(Stored data)
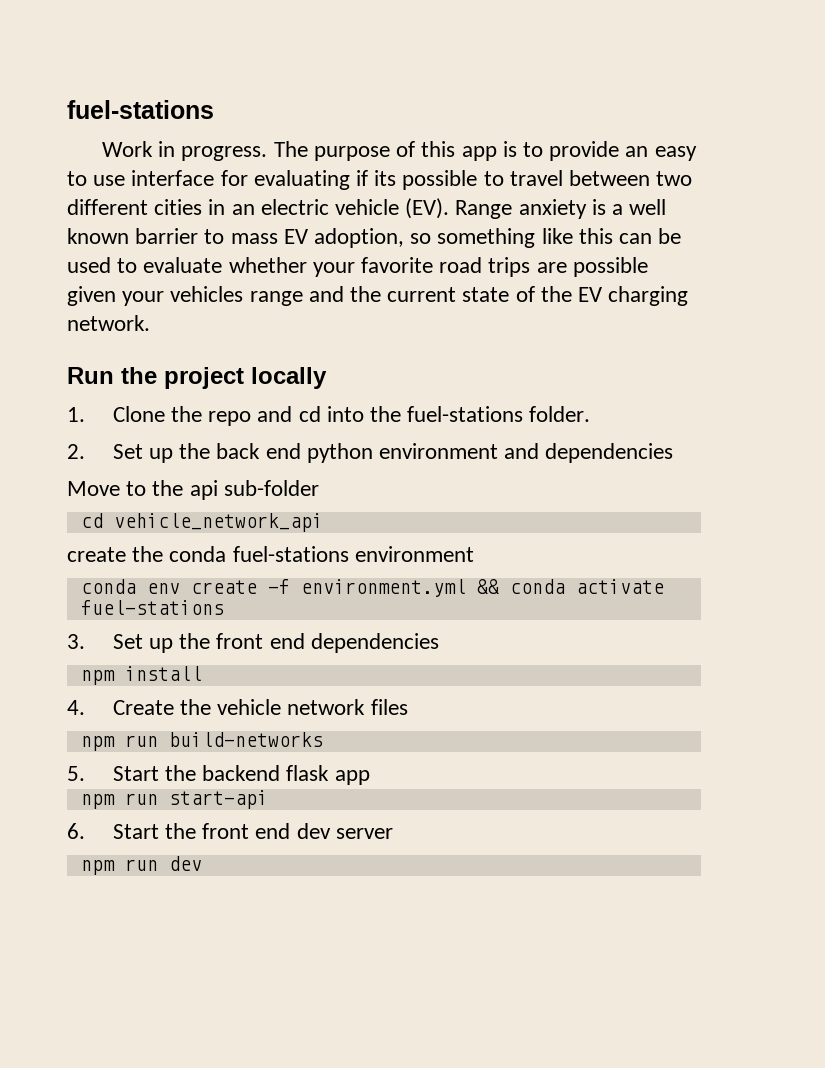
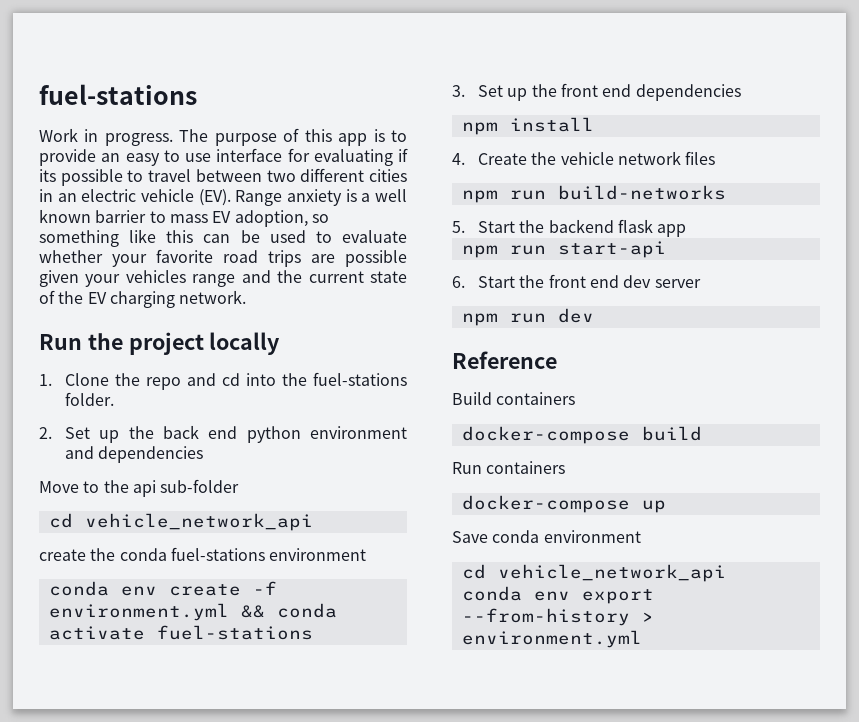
(202, 863) none -> [452,351,557,369] [452,392,576,405] [461,426,702,444] [452,461,566,474] [461,495,666,513] [452,530,641,543] [461,564,726,582] [461,586,654,604] [461,608,654,626] [461,630,642,648] // Reference // Build containers // docker-compose build // Run containers // docker-compose up // Save conda environment // cd vehicle_network_api // conda env export --from-history > environment.yml

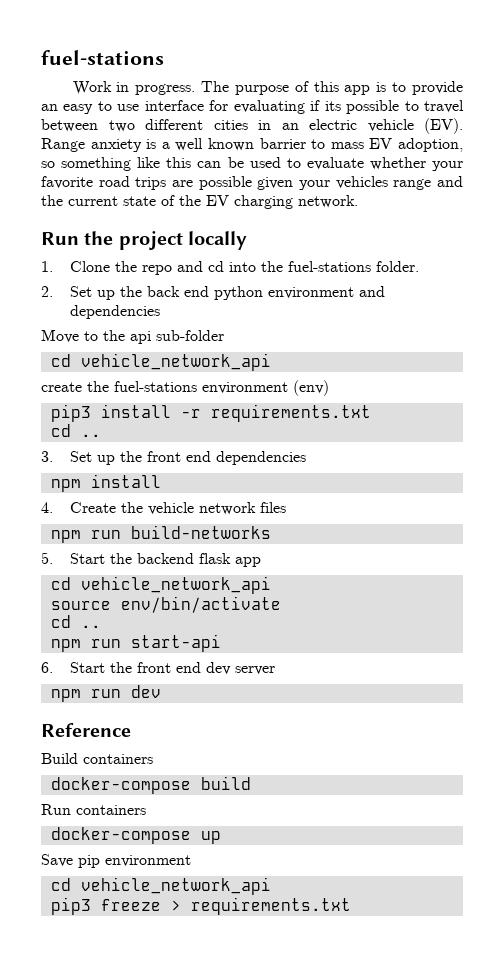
[119,548,167,561] conda -> (109, 386) none
[48,581,277,596] [48,603,337,621] [48,625,313,640] // conda env create -f environment.yml && conda activate fuel-stations -> [293,380,329,396] [50,404,371,422] [50,424,101,437] (env) // pip3 install -r requirements.txt // cd ..
(687, 230) none -> [50,576,271,594] [50,596,281,613] [50,615,101,628] // cd vehicle_network_api // source env/bin/activate // cd ..
[492,530,540,543] conda -> [78,855,100,868] pip
[461,586,654,604] [461,608,654,626] [461,630,642,648] conda env export --from-history > environment.yml -> [50,897,351,915] pip3 freeze > requirements.txt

→ **What to produce**
All lines from the one holding "(687, 230) none" through the end of the entries need to be given again exactly. Leave out the others.

→ **Exercise output**
(687, 230) none -> [50,576,271,594] [50,596,281,613] [50,615,101,628] // cd vehicle_network_api // source env/bin/activate // cd ..
[492,530,540,543] conda -> [78,855,100,868] pip
[461,586,654,604] [461,608,654,626] [461,630,642,648] conda env export --from-history > environment.yml -> [50,897,351,915] pip3 freeze > requirements.txt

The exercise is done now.